Note that both MurmurHash3 and Variant13 have a second order sum-of-squares avalanche statistic that is very far from what should be expected from a randomly chosen permutation. Variant13 fares better in almost all tests than the original MurmurHash3 but much worse with regard to third order avalanche.

2.3 Testing as a PRNG with TestU01

Neither MurmurHash3 or Variant13 had property 3 in the introduction above ("feeding low entropy data should render a random-looking output sequence") as a design goal. Since Variant13 and partly, MurmurHash3, are being used as the mixing functions in Java 8's SplittableRandom, they deserve more scrutiny with regard to that property.
I ran TestU01's BigCrush on my own function, called rrmxmx, MurmurHash3 and Variant13 with a simple counter, similar to how the state update is done in SplittableRandom. p-values outside $[10^{−3} , 1 − 10^{−3}]$ were flagged as "suspect" and p-values outside $[10^{−10} , 1 − 10^{−10}]$ were flagged as "failed".

TestU01 is not geared towards testing random bit streams as such but is (mostly) word oriented with 30- and 31-bit words. If one assumes that the output to be tested is a stream of bits rather than a stream of words, it's prudent to at least also feed TestU01 with all output words bit-reversed.

The data in Table 2 below are from using rrmxmx, MurmurHash3 and Variant13 to generate a pseudo random stream in this fashion:

uint64_t next(uint64_t *state, uint64_t gamma) {
uint64_t s = *state;
*state += gamma;
return mix(s);
}

This is fed to TestU01 by

static void runTestsInt(unsigned int (*prng)(void), char name[]) {
unif01_Gen* gen = unif01_CreateExternGenBits(name, prng);
bbattery_BigCrush(gen);

unif01_DeleteExternGenBits(gen);
}

Note that I use all 64 bits of output, without floating, and that this is stricter/more revealing.
TestU01 works either on 32 bit words, using 30 to 31 bits, or on 64-bit doubles. In the tests below, I split each 64-bit word in two 32-bit halves and use the halves sequentially.

The procedure used in [1] is described in Section 5 of [1]:

"TestU01 expects to test 64-bit double values, so we use 53 out of every 64 bits generated by our algorithm to generate a double value as for our method nextDouble."

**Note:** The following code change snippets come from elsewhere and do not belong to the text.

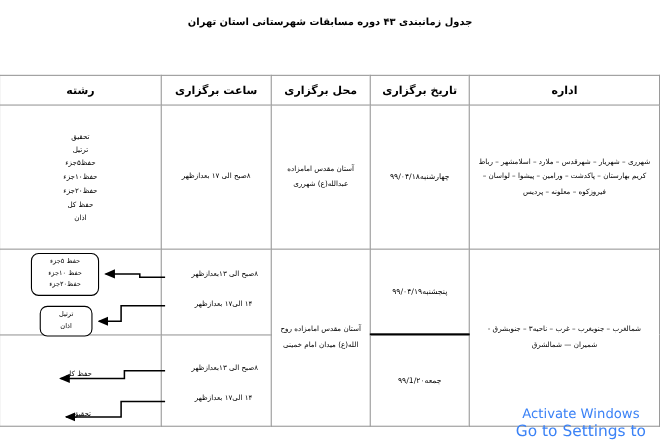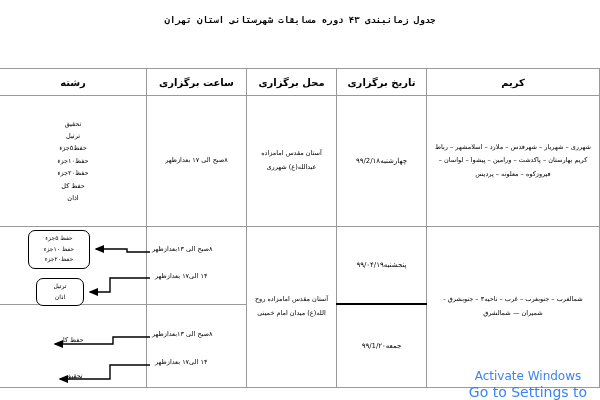"جدول زمانبندی ۴۳ دوره مسابقات" .main-title { font-family: Liberation Mono, monospace -> none }
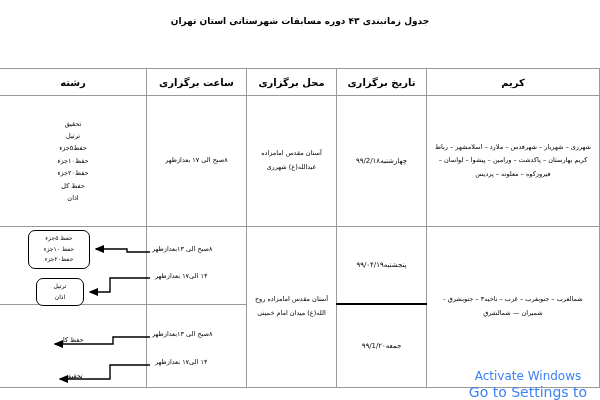"کریم" th { text: کریم -> اداره }
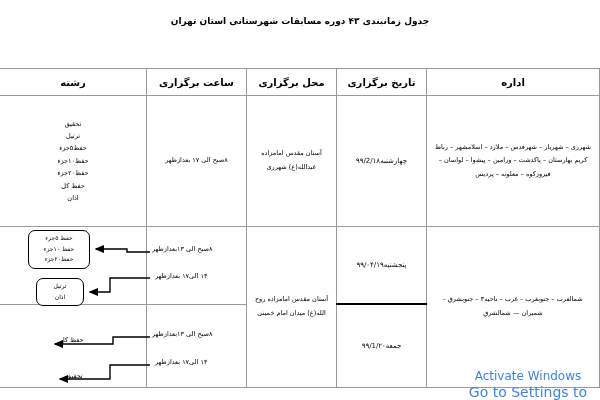"چهارشنبه۹۹/2/۱۸" div.cell-text { text: چهارشنبه۹۹/2/۱۸ -> چهارشنبه۹۹/۰۴/۱۸ }
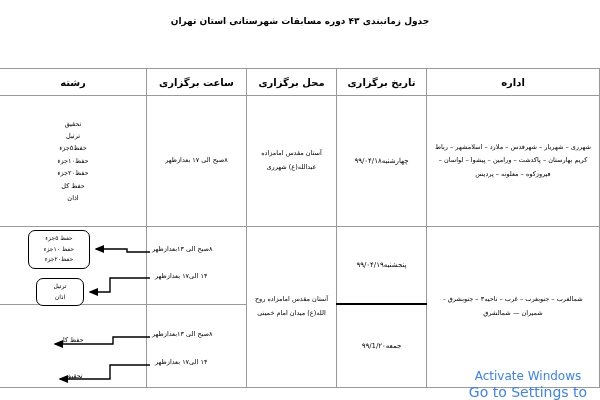"۸صبح الی ۱۳بعدازظهر" .time-label { margin-left: none -> 22px }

This masks some serious defects in the 11 least significant bits of MurmurHash3 and Variant13 when $\gamma$ is small. Except for large $\gamma$, BigCrush generates many more suspect/failure-values than expected for MurmurHash3 and Variant13. Note that rrmxmx seems to be unaffected by small $\gamma$.
Floating in [1] is done by

(nextLong() >>> 11) * DOUBLE_ULP

thus discarding the 11 least significant bits. This practice in itself is not any better than using the least significant 53 bits, as in

(nextLong() & ((1L << 53) - 1)) * DOUBLE_ULP

but seems to be common practice anyway.
For a linear congruential generator, right shifting makes sense due to the most significant bits having a longer period than the least significant bits. For a properly designed generator, all output bits should be equally useful.

I have chosen the same number of tests as in [1], 3 runs of BigCrush for each {mixer, gamma and word reversal}-tuple. The runs for a particular {mixer, gamma, reversal}-tuple differ in the starting point chosen; $runIdx \times \gamma \times 2^{40}$, the first run having $runIdx = 0$. By chosing the starting points this way, the runs will be free from overlap since BigCrush uses about $2^{38}$ values.

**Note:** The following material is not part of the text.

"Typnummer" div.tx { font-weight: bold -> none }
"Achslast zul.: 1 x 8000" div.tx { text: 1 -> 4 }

In [1], the authors give a slightly low number for the expected number of "suspect" tests;

“TestU01 regards any p-value outside the range $[10^{-10}, 1 - 10^{-10}]$ as indicating “clear failure” of the tested generator. The TestU01 software flags all p-values outside the range $[10^{-3}, 1 - 10^{-3}]$; such values, if they are not clear failures, are regarded as “suspect.” For each generator variant we ran BigCrush 3 times and we report the total number of suspect p-values and clear failures over all 3 runs; each run of BigCrush performs 160 distinct tests, so 3 runs collectively perform 480 tests. With 480 tests at two-sided p = 0.001, we expect even a perfect generator to exhibit 0.96 “suspect” values on average.”

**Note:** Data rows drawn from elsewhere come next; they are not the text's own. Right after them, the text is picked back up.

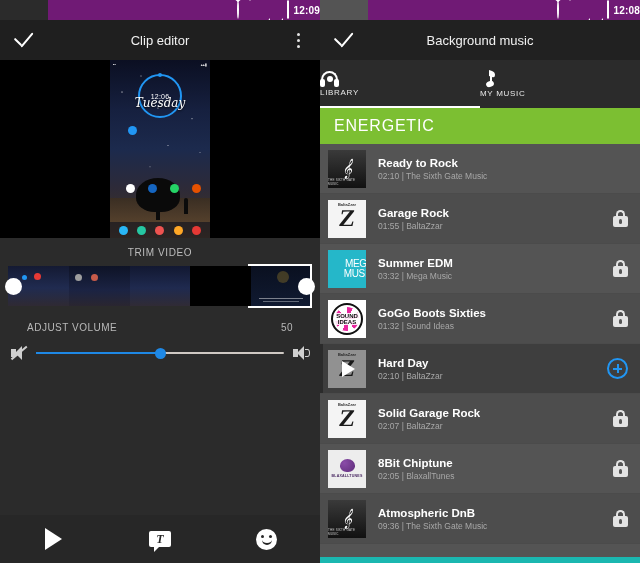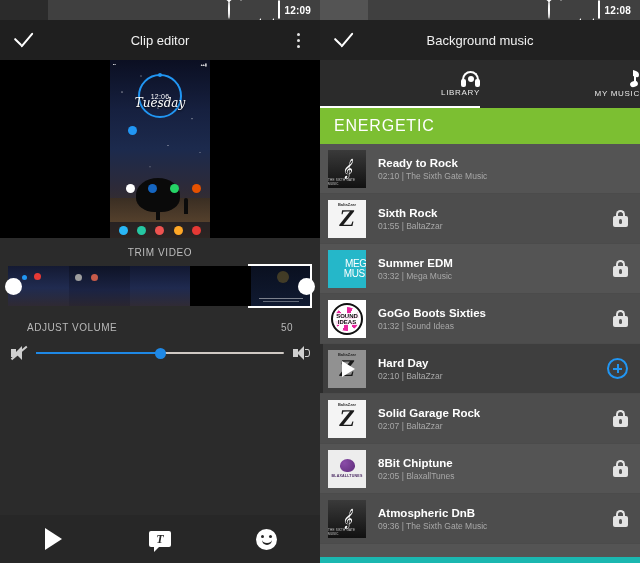"12:09" .statusbar { background: #404040 -> #701a75; padding: 0 9px -> 0 0 }
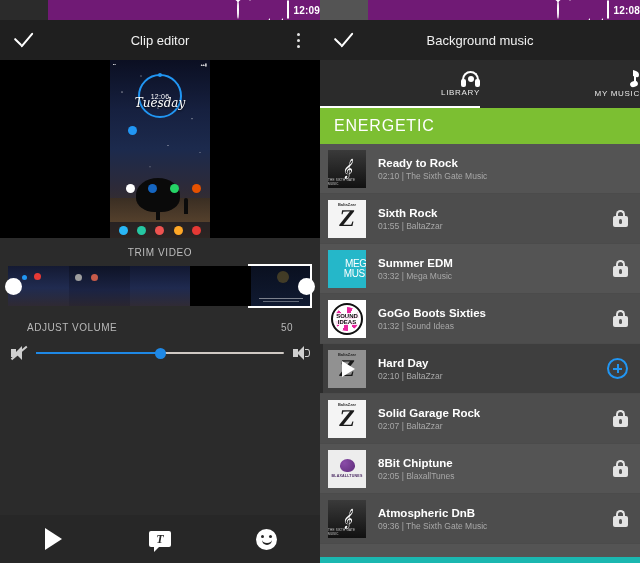"LIBRARY" .tab { align-items: flex-end -> flex-start }
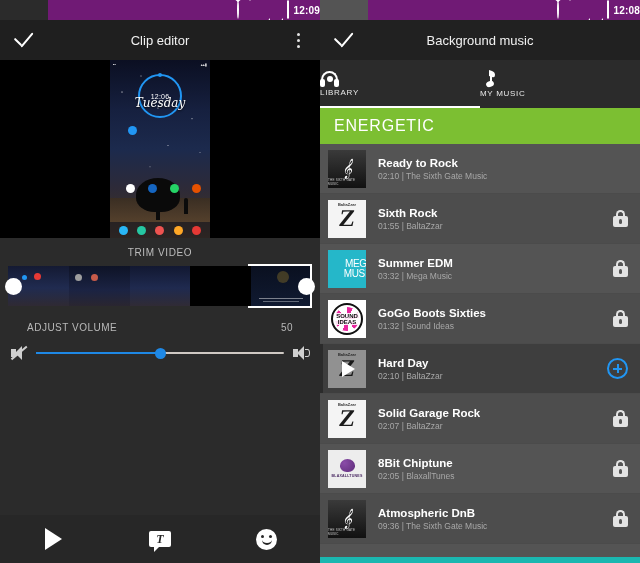"Sixth Rock" div.track-title { text: Sixth -> Garage }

I suspect "160" and "480" are typos. Pages 148--152 of The "Compact user's guide" [3] for TestU01 list the individual tests and parameters, giving a count of 106. According to page 147 of [3], several tests give more than one p-value:

"Some of the tests compute more than one statistic using the same stream of random numbers and these statistics are thus not independent. That is why the number of statistics in the summary reports is larger than the number of tests in the description of the batteries."

Assuming the p-values are independent, with 3 runs of with 254 values each and two-sided p = 0.001, we expect a perfect generator to exhibit 1.524 “suspect” values on average.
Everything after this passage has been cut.